### Exercise prompt
Look through the entries for the string "чтобы" and copy every line where it shows up.

[[ Data, beginning ]]

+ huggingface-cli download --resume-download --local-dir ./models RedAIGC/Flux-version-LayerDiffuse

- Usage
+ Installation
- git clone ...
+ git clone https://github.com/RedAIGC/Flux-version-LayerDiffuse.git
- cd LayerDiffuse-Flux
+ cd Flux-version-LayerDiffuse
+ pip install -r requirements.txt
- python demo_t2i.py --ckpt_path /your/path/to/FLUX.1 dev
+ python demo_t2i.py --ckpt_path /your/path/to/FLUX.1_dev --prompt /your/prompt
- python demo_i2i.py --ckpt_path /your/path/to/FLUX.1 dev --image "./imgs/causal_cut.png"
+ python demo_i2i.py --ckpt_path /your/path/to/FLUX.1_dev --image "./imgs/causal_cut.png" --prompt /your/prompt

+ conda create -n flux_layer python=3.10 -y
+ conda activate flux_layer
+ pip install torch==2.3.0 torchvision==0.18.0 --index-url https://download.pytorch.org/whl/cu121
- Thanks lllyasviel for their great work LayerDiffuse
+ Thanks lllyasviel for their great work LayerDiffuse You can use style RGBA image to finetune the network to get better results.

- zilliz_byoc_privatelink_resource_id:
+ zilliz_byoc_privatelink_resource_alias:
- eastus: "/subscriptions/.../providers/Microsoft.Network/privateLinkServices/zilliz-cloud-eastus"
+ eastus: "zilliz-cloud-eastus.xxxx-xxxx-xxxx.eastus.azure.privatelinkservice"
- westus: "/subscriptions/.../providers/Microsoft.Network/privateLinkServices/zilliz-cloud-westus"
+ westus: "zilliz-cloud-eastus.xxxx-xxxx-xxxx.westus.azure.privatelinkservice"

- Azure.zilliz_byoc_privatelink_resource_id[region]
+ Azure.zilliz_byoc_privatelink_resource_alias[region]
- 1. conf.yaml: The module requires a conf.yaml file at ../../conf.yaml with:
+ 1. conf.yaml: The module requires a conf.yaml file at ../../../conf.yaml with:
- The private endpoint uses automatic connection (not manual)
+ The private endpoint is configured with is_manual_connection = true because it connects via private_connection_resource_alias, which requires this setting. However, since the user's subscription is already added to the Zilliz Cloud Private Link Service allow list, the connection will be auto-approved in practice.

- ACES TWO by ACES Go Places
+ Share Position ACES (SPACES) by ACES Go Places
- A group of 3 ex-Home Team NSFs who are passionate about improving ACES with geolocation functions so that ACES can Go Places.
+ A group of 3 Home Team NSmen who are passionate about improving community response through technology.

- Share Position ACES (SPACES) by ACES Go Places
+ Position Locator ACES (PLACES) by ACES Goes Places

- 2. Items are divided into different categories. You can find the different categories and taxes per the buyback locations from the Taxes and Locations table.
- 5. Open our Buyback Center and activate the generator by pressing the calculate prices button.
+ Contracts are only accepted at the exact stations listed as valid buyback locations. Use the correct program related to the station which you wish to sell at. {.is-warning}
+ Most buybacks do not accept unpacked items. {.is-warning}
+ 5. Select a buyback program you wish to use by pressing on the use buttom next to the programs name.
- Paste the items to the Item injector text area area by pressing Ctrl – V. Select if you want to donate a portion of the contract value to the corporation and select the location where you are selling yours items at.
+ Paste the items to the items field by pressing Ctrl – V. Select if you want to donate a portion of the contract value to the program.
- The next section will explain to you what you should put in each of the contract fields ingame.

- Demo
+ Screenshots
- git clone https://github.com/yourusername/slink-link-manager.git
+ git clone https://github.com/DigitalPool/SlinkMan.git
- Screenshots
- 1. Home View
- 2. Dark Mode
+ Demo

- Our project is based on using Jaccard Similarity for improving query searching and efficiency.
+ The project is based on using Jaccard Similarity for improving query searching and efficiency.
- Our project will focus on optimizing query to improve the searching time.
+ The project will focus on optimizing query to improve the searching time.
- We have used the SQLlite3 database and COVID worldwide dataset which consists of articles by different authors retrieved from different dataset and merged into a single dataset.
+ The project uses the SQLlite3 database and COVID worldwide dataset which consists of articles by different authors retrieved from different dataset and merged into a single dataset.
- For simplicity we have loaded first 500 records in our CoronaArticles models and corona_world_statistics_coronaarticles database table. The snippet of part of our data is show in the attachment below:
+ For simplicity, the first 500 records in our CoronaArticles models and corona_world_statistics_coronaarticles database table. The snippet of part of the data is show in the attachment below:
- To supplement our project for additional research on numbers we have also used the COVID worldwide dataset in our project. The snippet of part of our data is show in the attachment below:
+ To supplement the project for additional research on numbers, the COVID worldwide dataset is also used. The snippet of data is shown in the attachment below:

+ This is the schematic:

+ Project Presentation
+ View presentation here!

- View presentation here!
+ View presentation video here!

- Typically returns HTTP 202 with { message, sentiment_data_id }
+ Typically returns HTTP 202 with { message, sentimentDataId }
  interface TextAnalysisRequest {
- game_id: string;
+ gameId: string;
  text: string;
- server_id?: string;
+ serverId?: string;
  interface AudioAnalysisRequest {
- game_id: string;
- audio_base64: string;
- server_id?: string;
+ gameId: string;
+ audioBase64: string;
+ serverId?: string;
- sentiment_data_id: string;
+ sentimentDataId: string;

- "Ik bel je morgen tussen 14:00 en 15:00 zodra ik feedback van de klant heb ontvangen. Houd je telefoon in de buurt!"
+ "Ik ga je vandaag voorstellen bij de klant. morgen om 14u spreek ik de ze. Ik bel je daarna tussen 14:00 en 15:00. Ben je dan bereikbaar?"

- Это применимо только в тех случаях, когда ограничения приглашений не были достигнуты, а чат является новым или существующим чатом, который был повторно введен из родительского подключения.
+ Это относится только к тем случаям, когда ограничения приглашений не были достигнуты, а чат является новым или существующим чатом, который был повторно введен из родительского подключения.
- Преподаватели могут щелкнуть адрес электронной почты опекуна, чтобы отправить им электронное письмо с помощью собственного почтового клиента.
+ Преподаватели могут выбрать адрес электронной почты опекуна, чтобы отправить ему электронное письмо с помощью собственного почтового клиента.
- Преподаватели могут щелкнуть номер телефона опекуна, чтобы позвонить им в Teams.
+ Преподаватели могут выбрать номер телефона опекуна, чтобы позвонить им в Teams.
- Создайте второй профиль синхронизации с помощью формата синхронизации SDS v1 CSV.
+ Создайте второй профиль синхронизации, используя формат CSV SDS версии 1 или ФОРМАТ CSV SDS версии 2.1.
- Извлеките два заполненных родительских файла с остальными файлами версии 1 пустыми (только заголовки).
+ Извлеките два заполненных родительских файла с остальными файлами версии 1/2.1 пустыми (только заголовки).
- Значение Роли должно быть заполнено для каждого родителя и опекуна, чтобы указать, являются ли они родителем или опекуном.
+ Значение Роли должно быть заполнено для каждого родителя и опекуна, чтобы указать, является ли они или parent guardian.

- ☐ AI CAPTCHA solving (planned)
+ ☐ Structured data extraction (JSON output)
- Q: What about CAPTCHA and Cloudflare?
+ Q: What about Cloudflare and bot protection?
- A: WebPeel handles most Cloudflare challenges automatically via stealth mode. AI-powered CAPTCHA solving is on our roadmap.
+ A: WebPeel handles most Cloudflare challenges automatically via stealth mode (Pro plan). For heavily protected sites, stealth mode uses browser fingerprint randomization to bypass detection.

[[ Data, end ]]

### Problem solution
- Преподаватели могут щелкнуть адрес электронной почты опекуна, чтобы отправить им электронное письмо с помощью собственного почтового клиента.
+ Преподаватели могут выбрать адрес электронной почты опекуна, чтобы отправить ему электронное письмо с помощью собственного почтового клиента.
- Преподаватели могут щелкнуть номер телефона опекуна, чтобы позвонить им в Teams.
+ Преподаватели могут выбрать номер телефона опекуна, чтобы позвонить им в Teams.
- Значение Роли должно быть заполнено для каждого родителя и опекуна, чтобы указать, являются ли они родителем или опекуном.
+ Значение Роли должно быть заполнено для каждого родителя и опекуна, чтобы указать, является ли они или parent guardian.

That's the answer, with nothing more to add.